Why SEO is not the be-all and end-all of everything



by  Chemory Gunko

Why SEO is not the be-all and end-all of everything (Microsoft Word)


The buzzword on everyone’s lips – for a while already – has been SEO. And it doesn’t matter where you turn or who you speak to, every agency is telling you that if they do your website and SEO, you’ll rank number one on all Google searches and your success is assured.


But how realistic is this really?

1. Is your product something that people will search for?


I can’t tell you how often I’ve seen this one – and really wanted to turn around and say, okay well when did you last go on to the Internet searching for air freshener or toilet rolls?


The truth is that there are just some things that people aren’t looking for – or wouldn’t even think to insert into a search request.


It doesn’t mean to say that SEO is not important at all – it just means that you aren’t necessarily going to see the kind of traffic volumes that you have pictured from your sometimes incredibly expensive SEO exercise.

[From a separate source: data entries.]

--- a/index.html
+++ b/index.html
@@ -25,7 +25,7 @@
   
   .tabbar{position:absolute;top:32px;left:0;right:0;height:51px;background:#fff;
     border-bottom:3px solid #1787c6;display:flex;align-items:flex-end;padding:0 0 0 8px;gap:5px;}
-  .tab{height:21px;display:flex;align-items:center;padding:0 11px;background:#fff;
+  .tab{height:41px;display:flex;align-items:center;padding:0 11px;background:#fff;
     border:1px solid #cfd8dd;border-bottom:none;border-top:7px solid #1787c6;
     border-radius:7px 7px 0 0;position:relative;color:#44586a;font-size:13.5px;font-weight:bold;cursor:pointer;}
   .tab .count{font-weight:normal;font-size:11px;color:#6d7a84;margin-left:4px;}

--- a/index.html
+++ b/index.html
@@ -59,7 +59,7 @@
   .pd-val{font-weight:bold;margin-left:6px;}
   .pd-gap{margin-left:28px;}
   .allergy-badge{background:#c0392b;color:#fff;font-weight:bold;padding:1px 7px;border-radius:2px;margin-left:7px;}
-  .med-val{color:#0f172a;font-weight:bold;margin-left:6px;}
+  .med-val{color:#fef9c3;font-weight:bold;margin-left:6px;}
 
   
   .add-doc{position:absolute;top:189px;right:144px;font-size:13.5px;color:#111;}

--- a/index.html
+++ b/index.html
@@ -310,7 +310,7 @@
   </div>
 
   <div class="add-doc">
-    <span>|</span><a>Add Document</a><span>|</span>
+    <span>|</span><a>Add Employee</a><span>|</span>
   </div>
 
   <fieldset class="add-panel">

It also means that you have to take the initiative and push people towards your website, using other marketing means and collateral.

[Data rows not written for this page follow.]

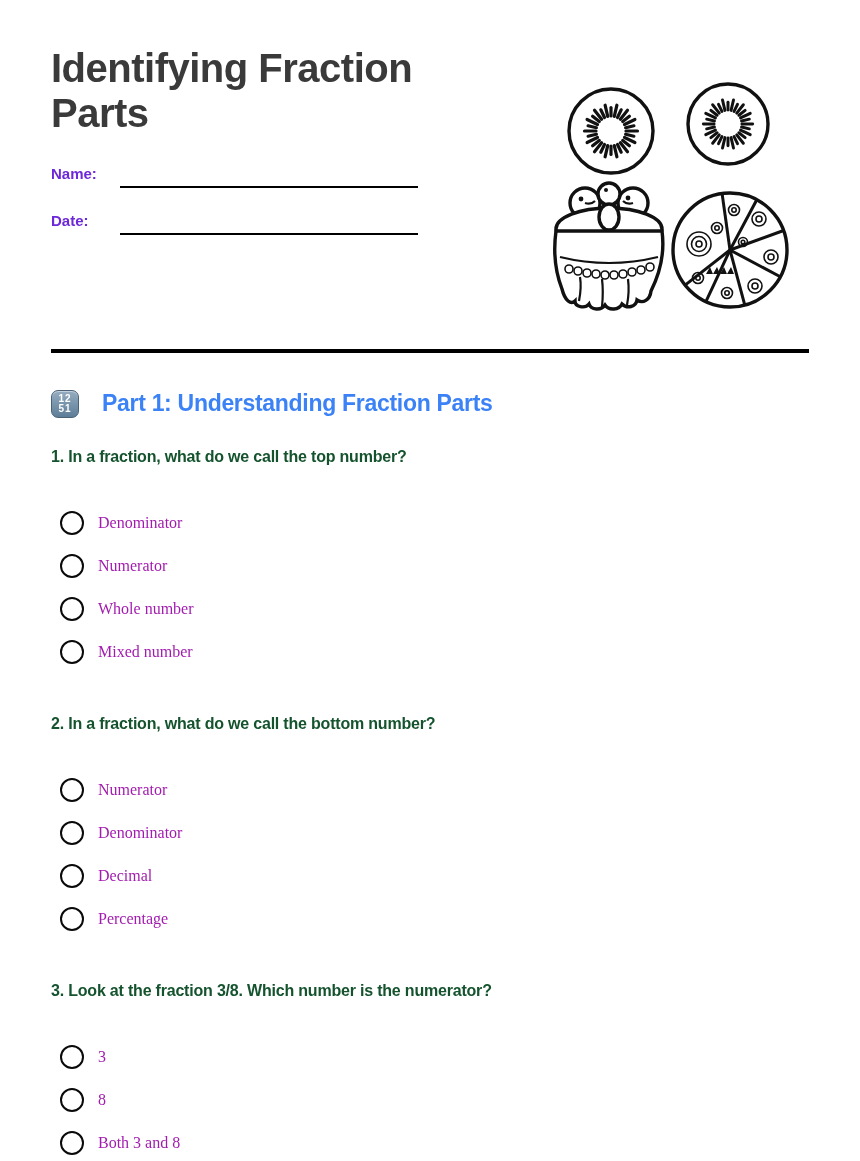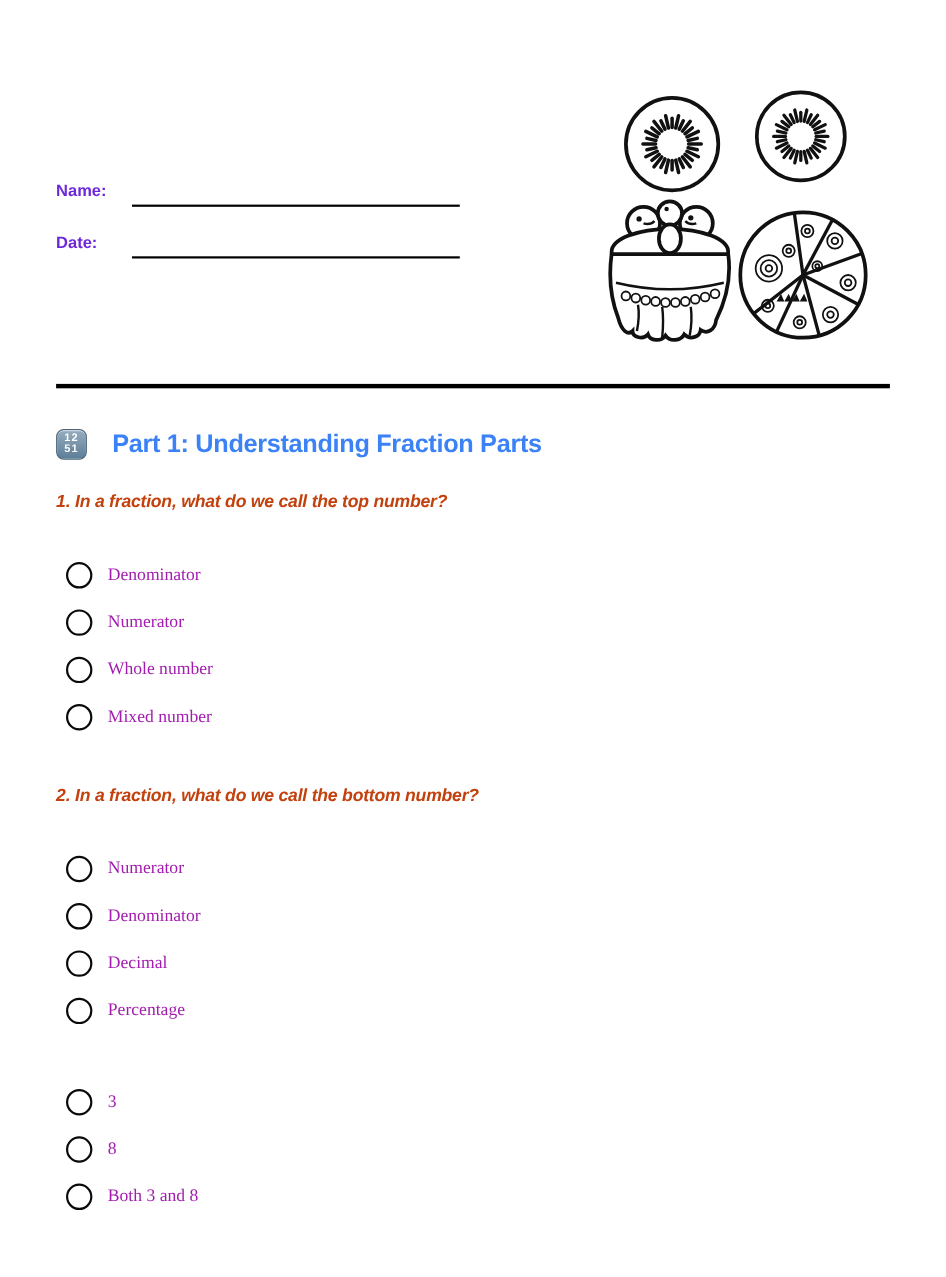--- a/index.html
+++ b/index.html
@@ -65,6 +65,7 @@
 <div class="page">
 
   <header class="header">
+    <h1 class="title">Identifying Fraction Parts</h1>
 
     <span class="field-label name-label">Name:</span>
     <span class="field-line name-line"></span>

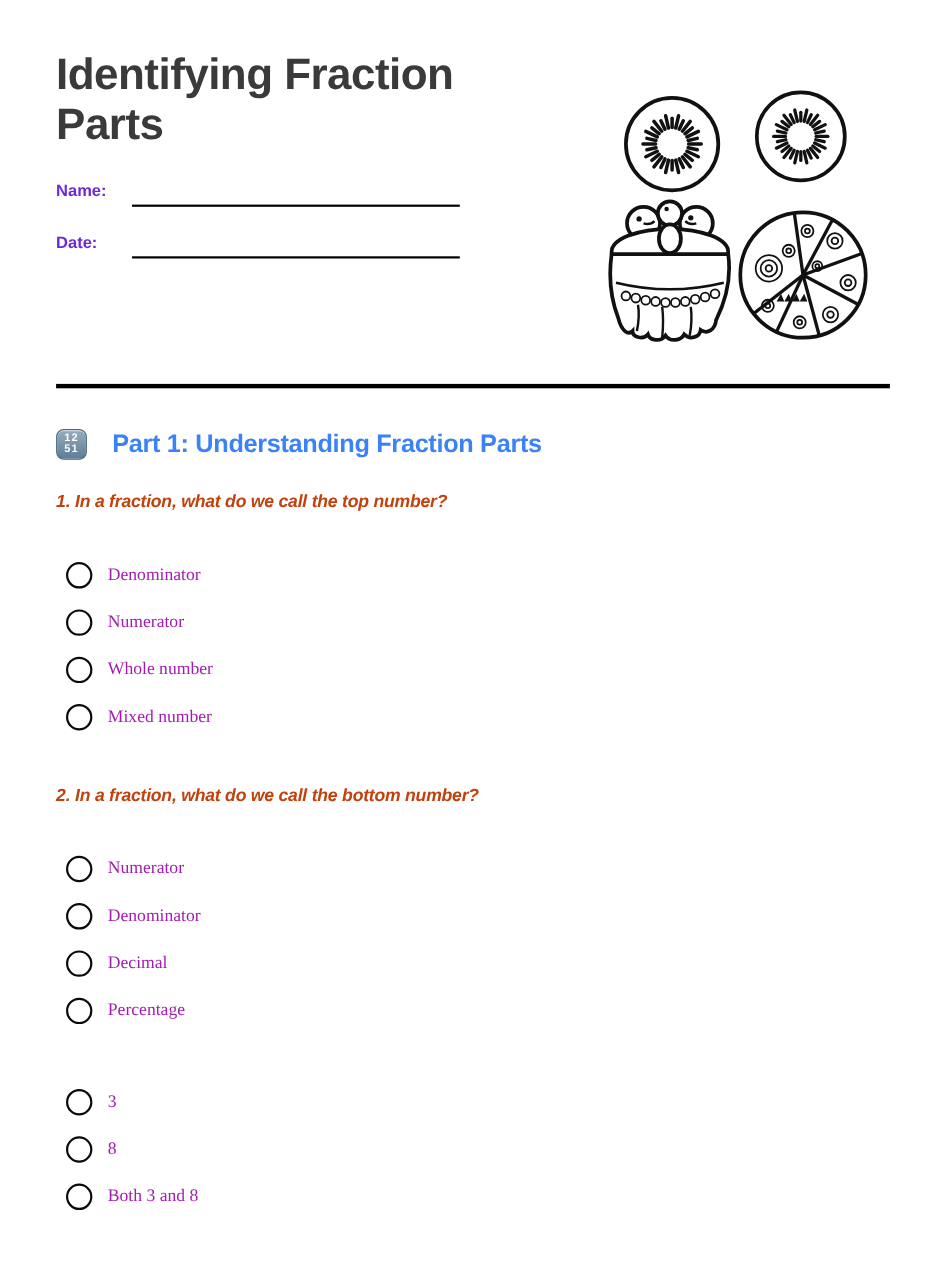--- a/index.html
+++ b/index.html
@@ -50,7 +50,7 @@
   
   .question { margin-top: 40px; }
   .question.first { margin-top: 28px; }
-  .q-title { font-size: 16px; line-height: 19px; font-weight: bold; letter-spacing: -0.2px; color: #c2410c; font-style: italic; }
+  .q-title { font-size: 16px; line-height: 19px; font-weight: bold; letter-spacing: -0.2px; color: #14532d; }
   .options { margin-top: 36px; }
   .option { height: 43px; display: flex; align-items: center; cursor: pointer; }
   .radio {

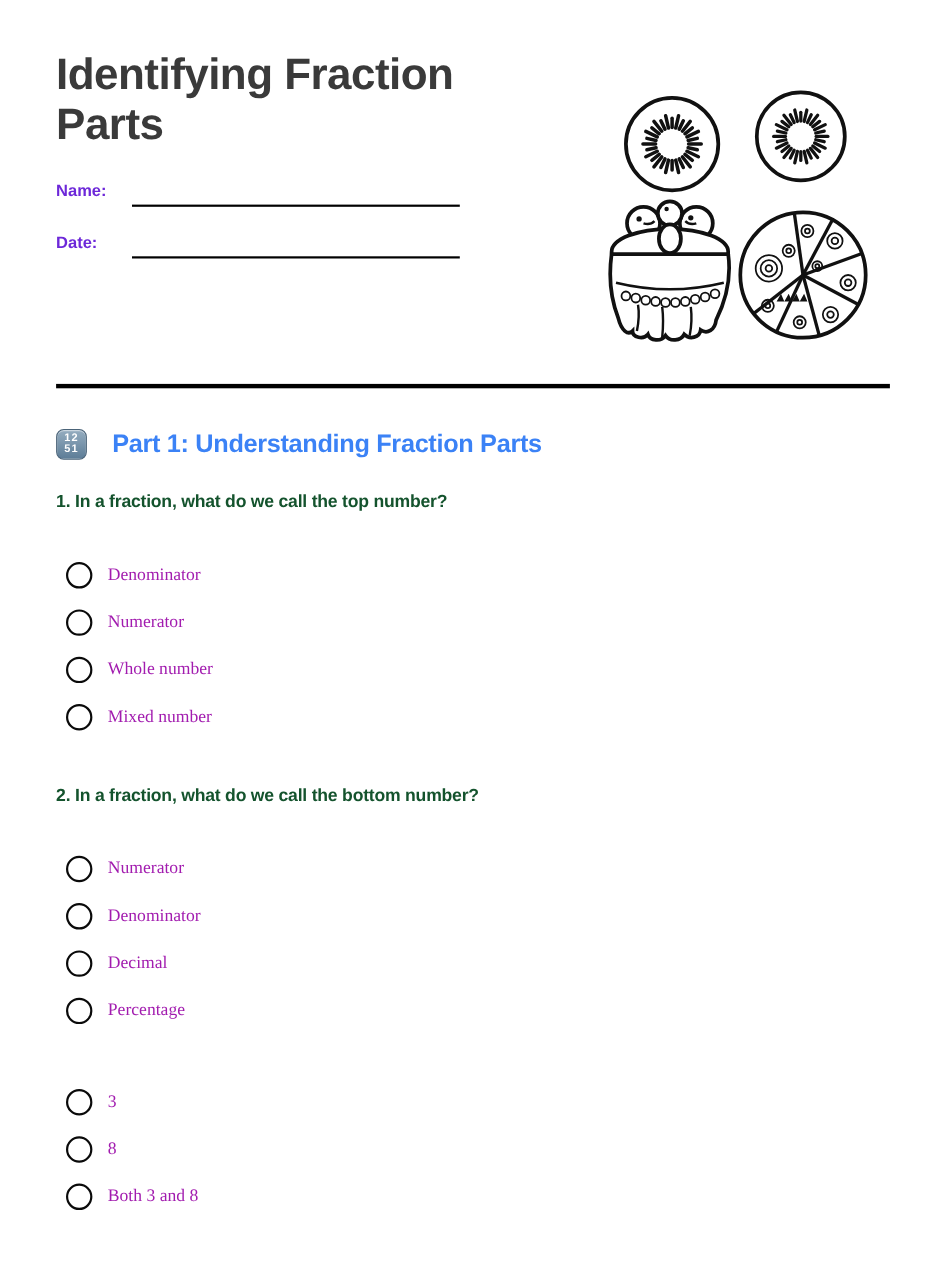--- a/index.html
+++ b/index.html
@@ -270,6 +270,7 @@
   </section>
 
   <section class="question">
+    <h3 class="q-title">3. Look at the fraction 3/8. Which number is the numerator?</h3>
     <div class="options">
       <div class="option">
         <span class="radio"></span>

2. There can be only one …. number one


It doesn’t matter how much you vie and jostle and change your keywords and copy, there is still only one number one spot on the page, and the company with the best SEO is going to win.

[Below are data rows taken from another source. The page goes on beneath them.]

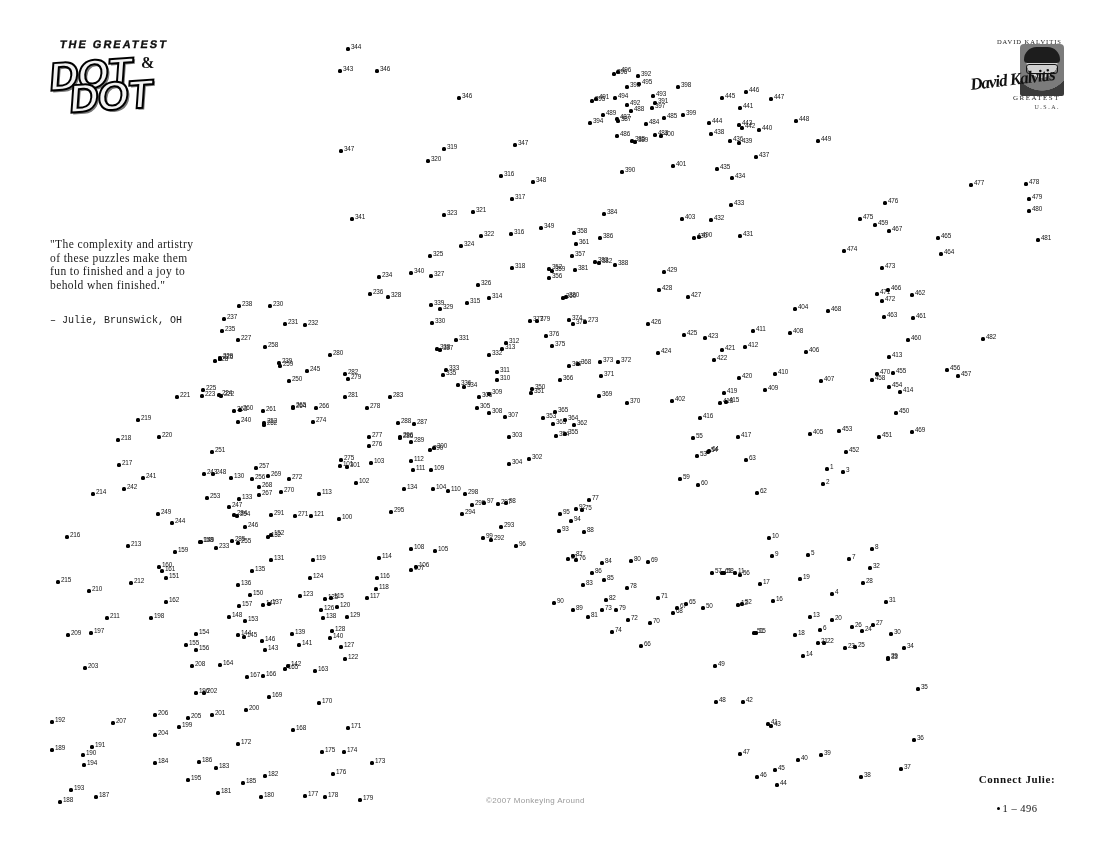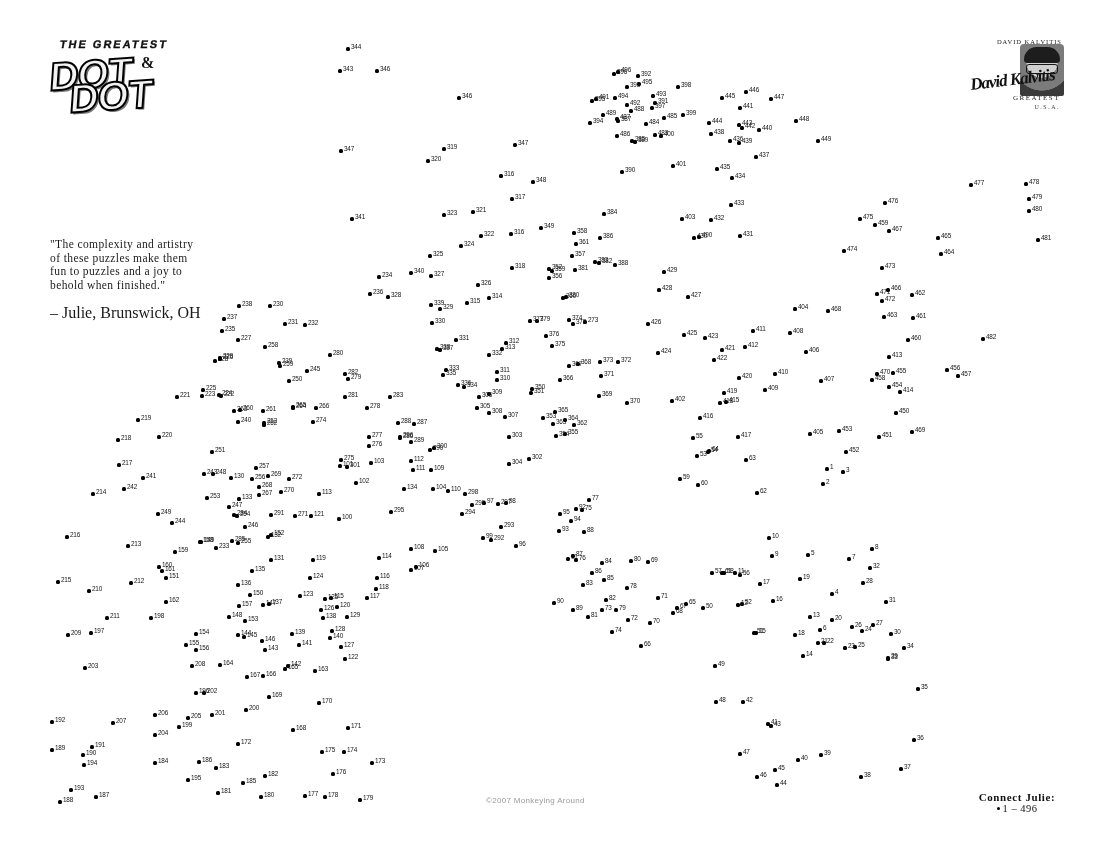--- a/index.html
+++ b/index.html
@@ -339,7 +339,7 @@
   <div id="quote">
     <div class="q-line">"The complexity and artistry</div>
     <div class="q-line">of these puzzles make them</div>
-    <div class="q-line">fun to puzzles and a joy to</div>
+    <div class="q-line">fun to finished and a joy to</div>
     <div class="q-line">behold when finished."</div>
   </div>
   <div id="quote-attrib">– Julie, Brunswick, OH</div>

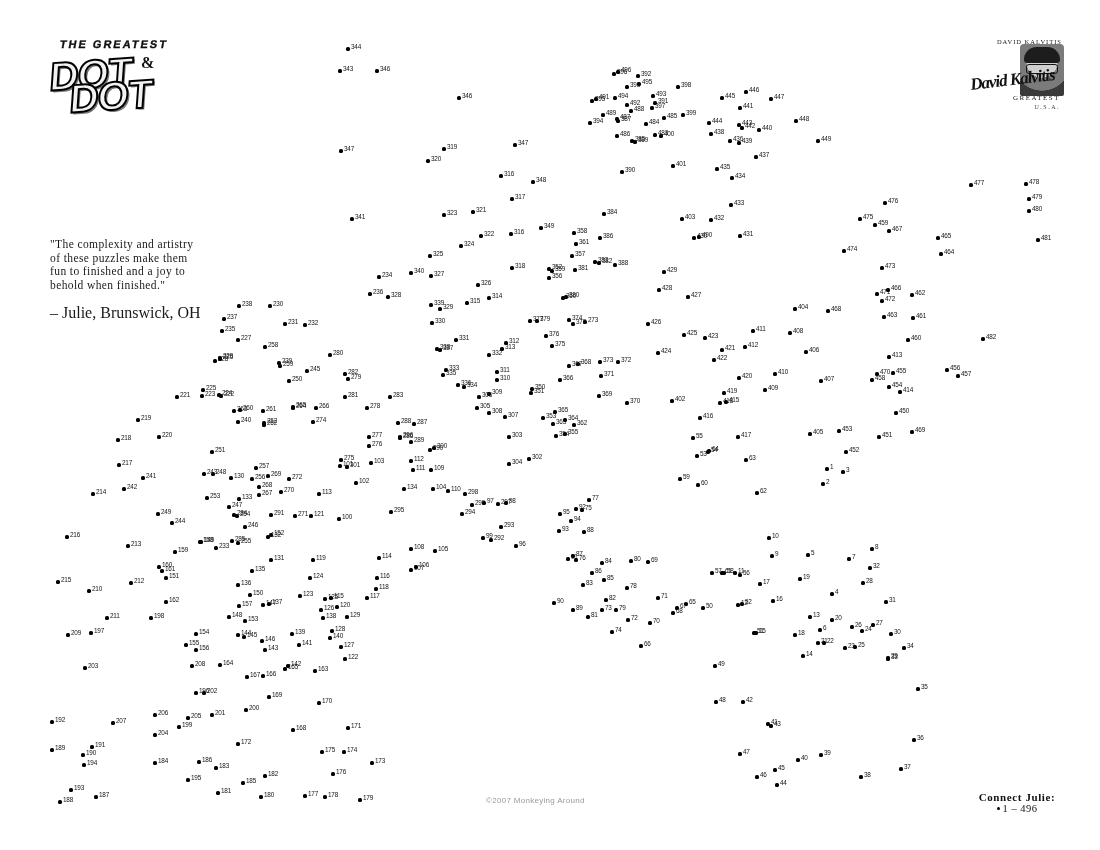--- a/index.html
+++ b/index.html
@@ -171,9 +171,9 @@
   #quote-attrib {
     position: absolute;
     left: 50px;
-    top: 304px;
-    font-family: Liberation Serif, serif;
-    font-size: 16px;
+    top: 315px;
+    font-family: Liberation Mono, monospace;
+    font-size: 10px;
     color: #1a1a1a;
   }
 

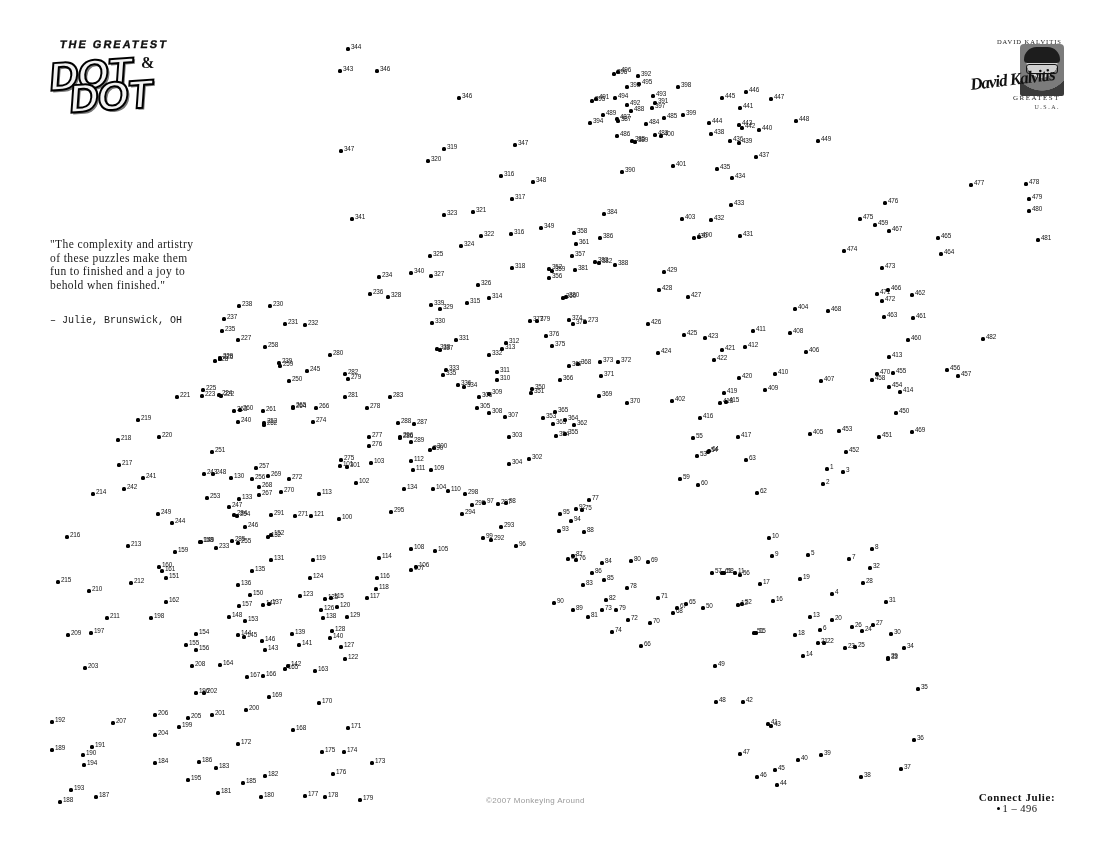--- a/index.html
+++ b/index.html
@@ -262,6 +262,7 @@
     color: #111;
   }
   #legend-range {
+    margin-top: 18px;
     font-family: "Liberation Serif", serif;
     font-size: 10.5px;
     color: #111;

But that doesn’t mean that they are going to get all the business either – it just means that, for today anyway, they’re at the top of the page. Until Google changes their algorithm, or the company that did your website does a website for one of your competitors, and uses the knowledge they gained working on your site to push your competitor into the top spot.


The companies that are promising the number one spot to you are offering it to everyone – and when the project is done, their loyalty has moved on to the next paying client. And in a digital world where things change at the drop of a hat – and usually with no notice at all –being number one today is no guarantee that you will even feature on page one tomorrow.


The only way to consistently stay in the number one spotis to have ongoing, almost daily search engine optimisation happening on your site. And that costs money – a lot of it actually – and that’s usually outside the budgetary reach of the average South African business.

3. Google is not the only search engine


Google is pretty much the only search engine most people know about though, and it’s the one all the agencies push and optimise for.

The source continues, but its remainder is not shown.